Brief> Look for the word "flat" in the entries below, then copy every line that has it.

Supplied records>
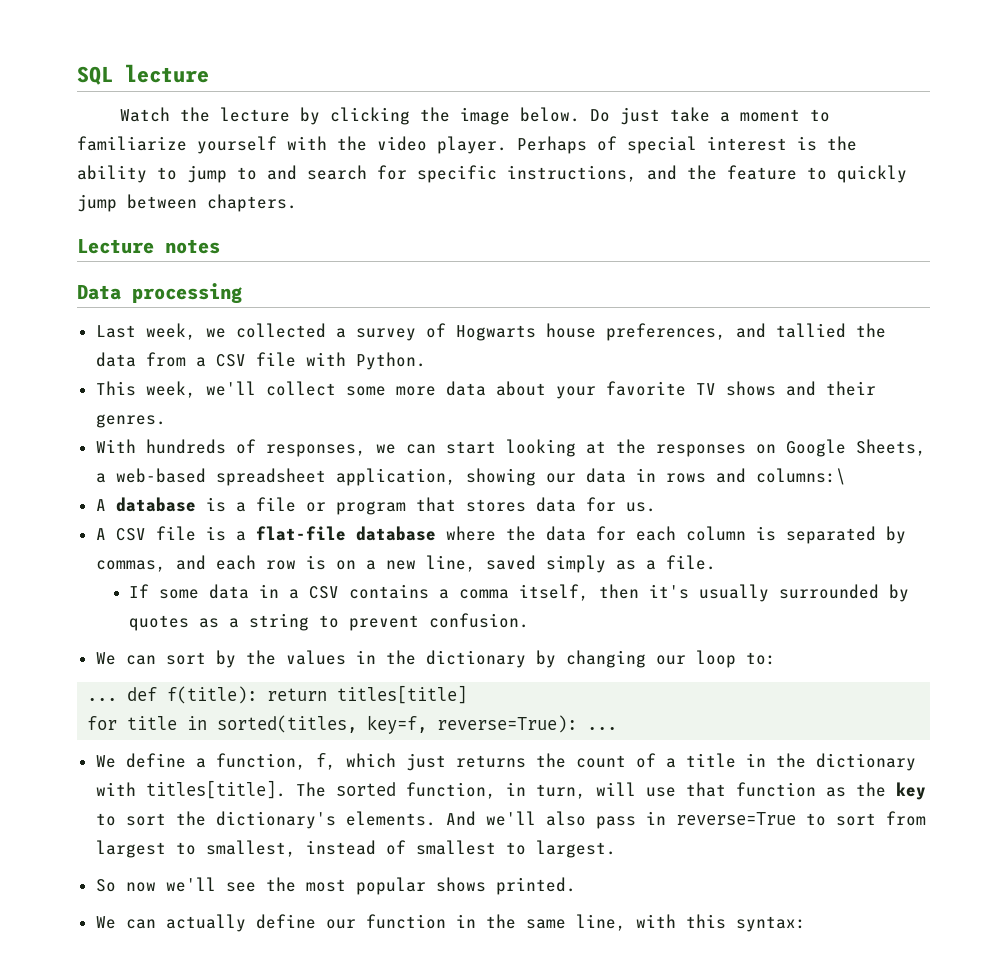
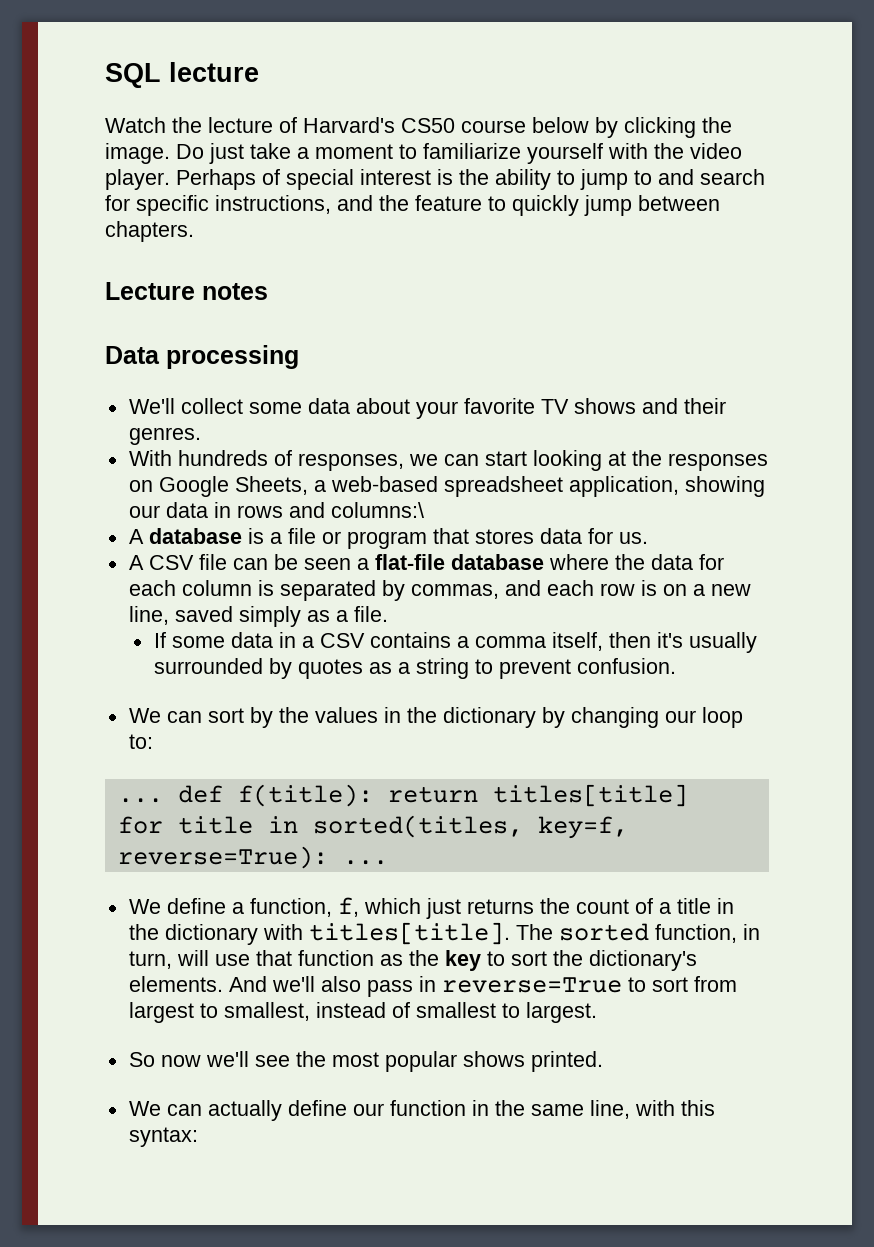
- Watch the lecture by clicking the image below.
+ Watch the lecture of Harvard's CS50 course below by clicking the image.
- Last week, we collected a survey of Hogwarts house preferences, and tallied the data from a CSV file with Python.
- This week, we'll collect some more data about your favorite TV shows and their genres.
+ We'll collect some data about your favorite TV shows and their genres.
- A CSV file is a flat-file database where the data for each column is separated by commas, and each row is on a new line, saved simply as a file.
+ A CSV file can be seen a flat-file database where the data for each column is separated by commas, and each row is on a new line, saved simply as a file.

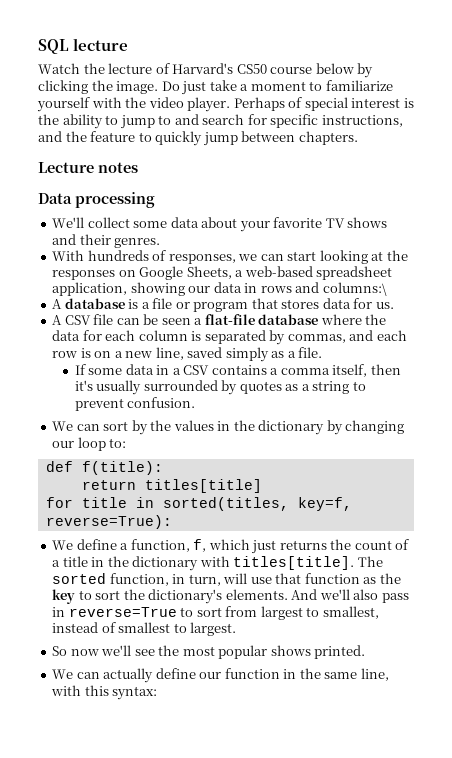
- ... def f(title): return titles[title]
+ def f(title):
+ return titles[title]
- for title in sorted(titles, key=f, reverse=True): ...
+ for title in sorted(titles, key=f, reverse=True):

Answer box>
- A CSV file is a flat-file database where the data for each column is separated by commas, and each row is on a new line, saved simply as a file.
+ A CSV file can be seen a flat-file database where the data for each column is separated by commas, and each row is on a new line, saved simply as a file.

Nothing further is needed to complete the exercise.